▼

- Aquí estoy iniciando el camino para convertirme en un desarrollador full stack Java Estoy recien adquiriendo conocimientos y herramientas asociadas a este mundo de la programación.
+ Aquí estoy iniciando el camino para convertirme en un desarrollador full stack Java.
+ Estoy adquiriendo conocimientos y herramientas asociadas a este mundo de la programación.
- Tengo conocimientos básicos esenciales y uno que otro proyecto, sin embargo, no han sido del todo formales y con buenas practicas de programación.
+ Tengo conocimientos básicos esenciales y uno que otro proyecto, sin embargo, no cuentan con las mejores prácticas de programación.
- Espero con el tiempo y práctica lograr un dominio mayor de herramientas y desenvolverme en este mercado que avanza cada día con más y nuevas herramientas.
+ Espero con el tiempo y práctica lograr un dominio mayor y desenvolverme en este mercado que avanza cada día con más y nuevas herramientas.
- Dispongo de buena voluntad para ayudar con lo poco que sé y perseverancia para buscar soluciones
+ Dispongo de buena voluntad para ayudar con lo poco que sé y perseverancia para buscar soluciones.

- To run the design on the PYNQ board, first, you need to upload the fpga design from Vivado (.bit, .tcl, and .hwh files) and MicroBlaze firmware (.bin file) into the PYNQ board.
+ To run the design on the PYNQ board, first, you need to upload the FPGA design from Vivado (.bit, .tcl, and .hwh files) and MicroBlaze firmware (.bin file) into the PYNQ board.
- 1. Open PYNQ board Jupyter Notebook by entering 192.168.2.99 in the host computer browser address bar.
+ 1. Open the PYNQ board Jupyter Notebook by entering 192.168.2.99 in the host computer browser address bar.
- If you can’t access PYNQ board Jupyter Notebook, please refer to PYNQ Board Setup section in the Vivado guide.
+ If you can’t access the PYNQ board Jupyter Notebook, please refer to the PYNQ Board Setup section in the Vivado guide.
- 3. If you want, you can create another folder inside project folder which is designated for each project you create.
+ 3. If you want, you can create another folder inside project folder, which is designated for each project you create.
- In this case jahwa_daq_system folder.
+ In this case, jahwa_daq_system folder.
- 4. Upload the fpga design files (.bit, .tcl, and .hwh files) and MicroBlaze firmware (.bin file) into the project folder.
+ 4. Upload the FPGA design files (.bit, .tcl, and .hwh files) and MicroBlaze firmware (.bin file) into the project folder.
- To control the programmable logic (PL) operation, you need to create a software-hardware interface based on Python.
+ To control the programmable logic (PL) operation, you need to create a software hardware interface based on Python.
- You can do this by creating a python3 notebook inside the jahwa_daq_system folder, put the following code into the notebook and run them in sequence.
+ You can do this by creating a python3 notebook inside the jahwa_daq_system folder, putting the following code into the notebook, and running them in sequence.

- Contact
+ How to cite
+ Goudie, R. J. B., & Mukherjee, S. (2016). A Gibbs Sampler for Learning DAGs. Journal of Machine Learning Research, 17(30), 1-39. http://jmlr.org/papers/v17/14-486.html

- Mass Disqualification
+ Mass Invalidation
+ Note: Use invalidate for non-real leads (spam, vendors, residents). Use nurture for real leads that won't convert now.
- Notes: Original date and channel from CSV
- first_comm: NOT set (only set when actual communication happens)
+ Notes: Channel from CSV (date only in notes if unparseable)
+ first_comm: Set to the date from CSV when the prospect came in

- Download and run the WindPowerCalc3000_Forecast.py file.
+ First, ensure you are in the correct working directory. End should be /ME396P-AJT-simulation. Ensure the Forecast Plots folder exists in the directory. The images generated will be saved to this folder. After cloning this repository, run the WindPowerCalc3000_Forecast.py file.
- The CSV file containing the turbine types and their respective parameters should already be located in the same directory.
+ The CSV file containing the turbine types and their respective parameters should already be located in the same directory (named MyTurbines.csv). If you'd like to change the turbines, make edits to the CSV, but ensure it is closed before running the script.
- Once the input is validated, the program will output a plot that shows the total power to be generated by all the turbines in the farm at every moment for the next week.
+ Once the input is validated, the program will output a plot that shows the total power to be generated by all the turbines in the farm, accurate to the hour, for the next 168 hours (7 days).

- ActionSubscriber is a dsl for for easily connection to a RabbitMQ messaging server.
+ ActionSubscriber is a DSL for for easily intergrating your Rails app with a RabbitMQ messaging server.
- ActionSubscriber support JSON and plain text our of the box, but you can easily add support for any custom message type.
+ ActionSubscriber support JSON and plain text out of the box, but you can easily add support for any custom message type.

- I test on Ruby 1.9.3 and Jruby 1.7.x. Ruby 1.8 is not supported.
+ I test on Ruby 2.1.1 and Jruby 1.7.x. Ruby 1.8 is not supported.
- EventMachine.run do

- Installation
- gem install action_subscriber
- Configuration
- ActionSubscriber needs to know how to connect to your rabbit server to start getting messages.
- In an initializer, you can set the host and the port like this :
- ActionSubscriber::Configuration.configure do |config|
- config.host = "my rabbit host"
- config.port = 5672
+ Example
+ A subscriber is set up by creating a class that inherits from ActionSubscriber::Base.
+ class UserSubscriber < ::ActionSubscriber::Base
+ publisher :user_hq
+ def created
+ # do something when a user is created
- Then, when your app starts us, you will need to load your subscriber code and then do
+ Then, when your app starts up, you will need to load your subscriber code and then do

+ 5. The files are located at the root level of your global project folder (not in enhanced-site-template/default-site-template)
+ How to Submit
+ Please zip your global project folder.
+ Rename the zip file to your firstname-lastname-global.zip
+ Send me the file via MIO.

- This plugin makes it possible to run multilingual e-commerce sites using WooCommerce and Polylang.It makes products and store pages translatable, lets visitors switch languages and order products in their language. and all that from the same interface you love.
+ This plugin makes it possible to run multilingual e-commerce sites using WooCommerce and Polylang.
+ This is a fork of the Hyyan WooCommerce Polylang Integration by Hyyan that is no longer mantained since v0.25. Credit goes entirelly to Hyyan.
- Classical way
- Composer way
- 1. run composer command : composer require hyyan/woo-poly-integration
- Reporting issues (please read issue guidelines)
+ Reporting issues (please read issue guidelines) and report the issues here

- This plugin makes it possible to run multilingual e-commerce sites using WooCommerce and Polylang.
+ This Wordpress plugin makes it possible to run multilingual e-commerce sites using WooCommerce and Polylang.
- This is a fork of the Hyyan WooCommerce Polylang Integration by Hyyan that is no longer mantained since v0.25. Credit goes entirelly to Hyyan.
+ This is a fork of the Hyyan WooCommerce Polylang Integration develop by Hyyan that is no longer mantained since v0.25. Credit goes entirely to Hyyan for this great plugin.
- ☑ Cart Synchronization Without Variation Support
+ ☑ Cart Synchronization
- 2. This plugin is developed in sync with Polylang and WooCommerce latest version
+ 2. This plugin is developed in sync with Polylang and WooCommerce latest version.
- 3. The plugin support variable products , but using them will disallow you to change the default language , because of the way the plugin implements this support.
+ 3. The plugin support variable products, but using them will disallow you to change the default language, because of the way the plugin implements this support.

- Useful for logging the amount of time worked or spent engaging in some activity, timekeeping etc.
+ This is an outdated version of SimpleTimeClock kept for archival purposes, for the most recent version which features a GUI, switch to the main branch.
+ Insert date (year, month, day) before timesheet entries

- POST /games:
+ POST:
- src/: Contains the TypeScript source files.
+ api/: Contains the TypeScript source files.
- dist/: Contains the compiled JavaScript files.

▲

• [Aim of the exercise]: Write the line containing "- src/: Contains the TypeScript source files." and all the lines after it out again, word for word, through the end of the material, and nothing besides.

• [Answer section]:
- src/: Contains the TypeScript source files.
+ api/: Contains the TypeScript source files.
- dist/: Contains the compiled JavaScript files.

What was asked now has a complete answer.